Goal of the exercise: No image is to be carried over; reproduce the rest of the listing word for word.

- - - -

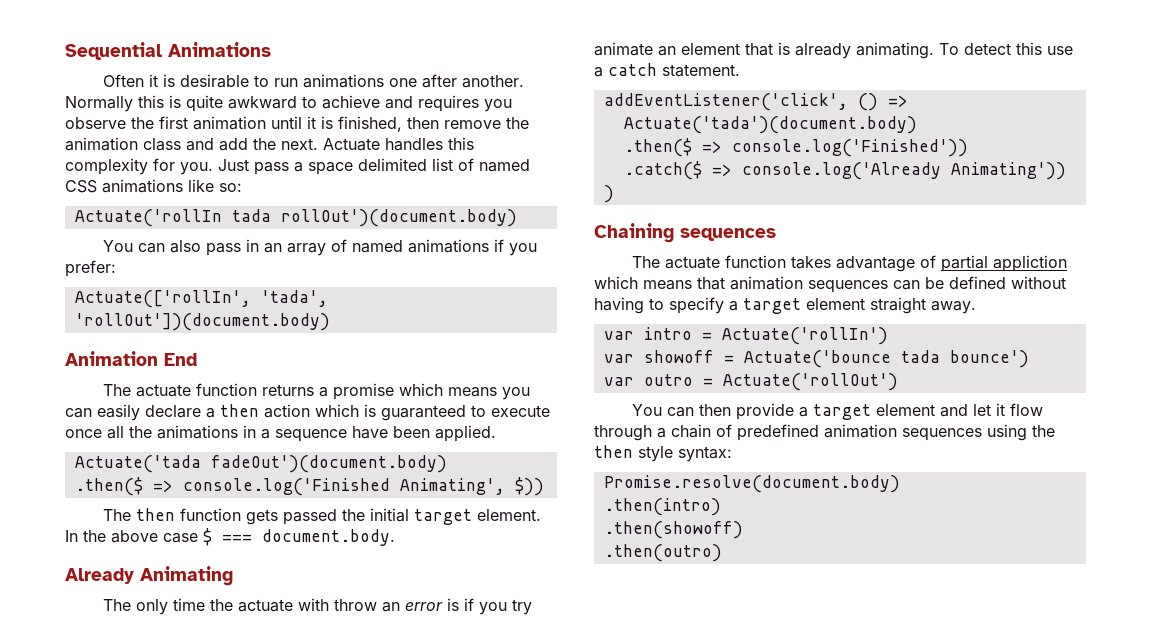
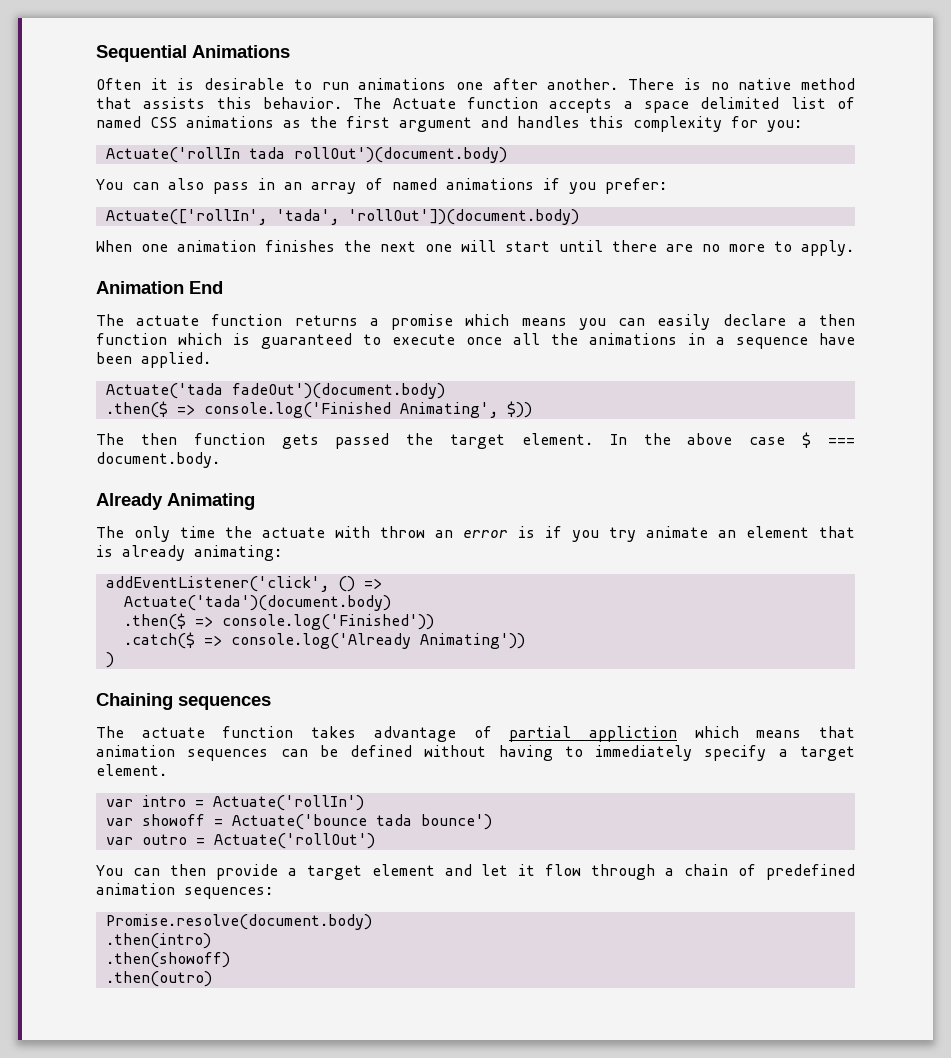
[65,95,512,112] [65,116,529,132] [65,137,474,151] [65,158,289,175] Normally this is quite awkward to achieve and requires you observe the first animation until it is finished, then remove the animation class and add the next. Actuate handles this complexity for you. Just pass -> [628,78,855,90] [96,97,613,113] There is no native method that assists this behavior. The Actuate function accepts
[188,179,242,192] like so: -> [283,116,802,132] as the first argument and handles this complexity for you:
(330, 322) none -> [96,240,854,256] // When one animation finishes the next one will start until there are no more to apply.
[264,404,310,418] action -> [96,333,167,345] function
[369,508,409,522] initial -> (434, 439) none
[856,42,1073,59] [594,63,740,77] animating. To detect this use a catch statement. -> [194,545,282,561] animating:
(664, 304) none -> [595,745,693,761] immediately
[806,297,976,314] element straight away. -> [96,764,167,776] element.
[902,424,1055,441] [594,445,732,462] sequences using the then style syntax: -> [184,887,273,899] sequences:

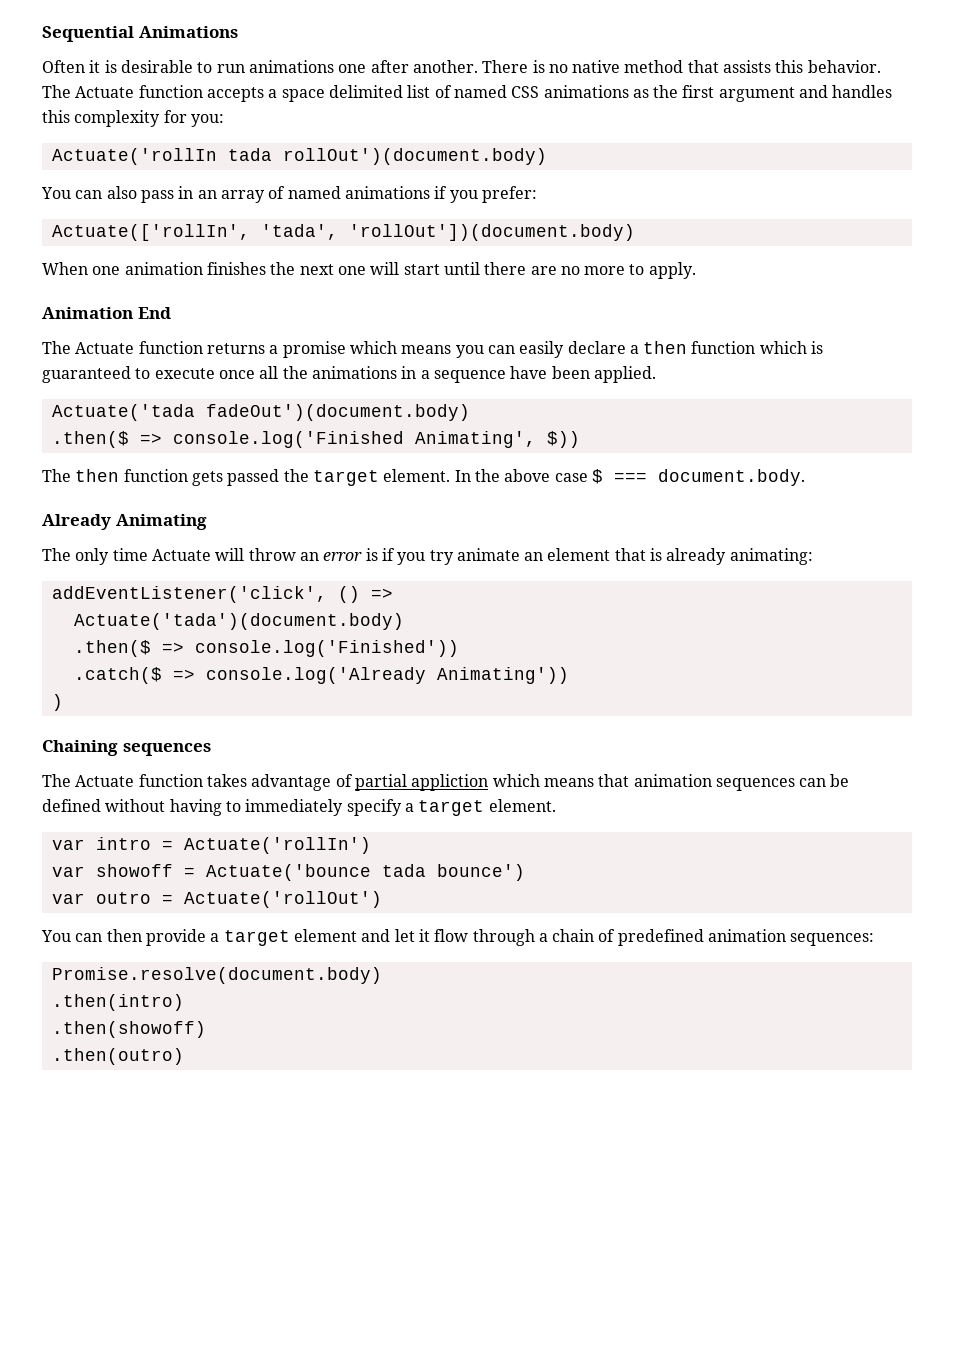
[136,315,200,326] actuate -> [75,342,135,354] Actuate
[225,526,370,538] the actuate with -> [151,548,245,561] Actuate will
[141,727,205,738] actuate -> [75,775,135,787] Actuate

- - - -

Response for this exercise:
[65,95,512,112] [65,116,529,132] [65,137,474,151] [65,158,289,175] Normally this is quite awkward to achieve and requires you observe the first animation until it is finished, then remove the animation class and add the next. Actuate handles this complexity for you. Just pass -> [628,78,855,90] [96,97,613,113] There is no native method that assists this behavior. The Actuate function accepts
[188,179,242,192] like so: -> [283,116,802,132] as the first argument and handles this complexity for you:
(330, 322) none -> [96,240,854,256] // When one animation finishes the next one will start until there are no more to apply.
[264,404,310,418] action -> [96,333,167,345] function
[369,508,409,522] initial -> (434, 439) none
[856,42,1073,59] [594,63,740,77] animating. To detect this use a catch statement. -> [194,545,282,561] animating:
(664, 304) none -> [595,745,693,761] immediately
[806,297,976,314] element straight away. -> [96,764,167,776] element.
[902,424,1055,441] [594,445,732,462] sequences using the then style syntax: -> [184,887,273,899] sequences:

[136,315,200,326] actuate -> [75,342,135,354] Actuate
[225,526,370,538] the actuate with -> [151,548,245,561] Actuate will
[141,727,205,738] actuate -> [75,775,135,787] Actuate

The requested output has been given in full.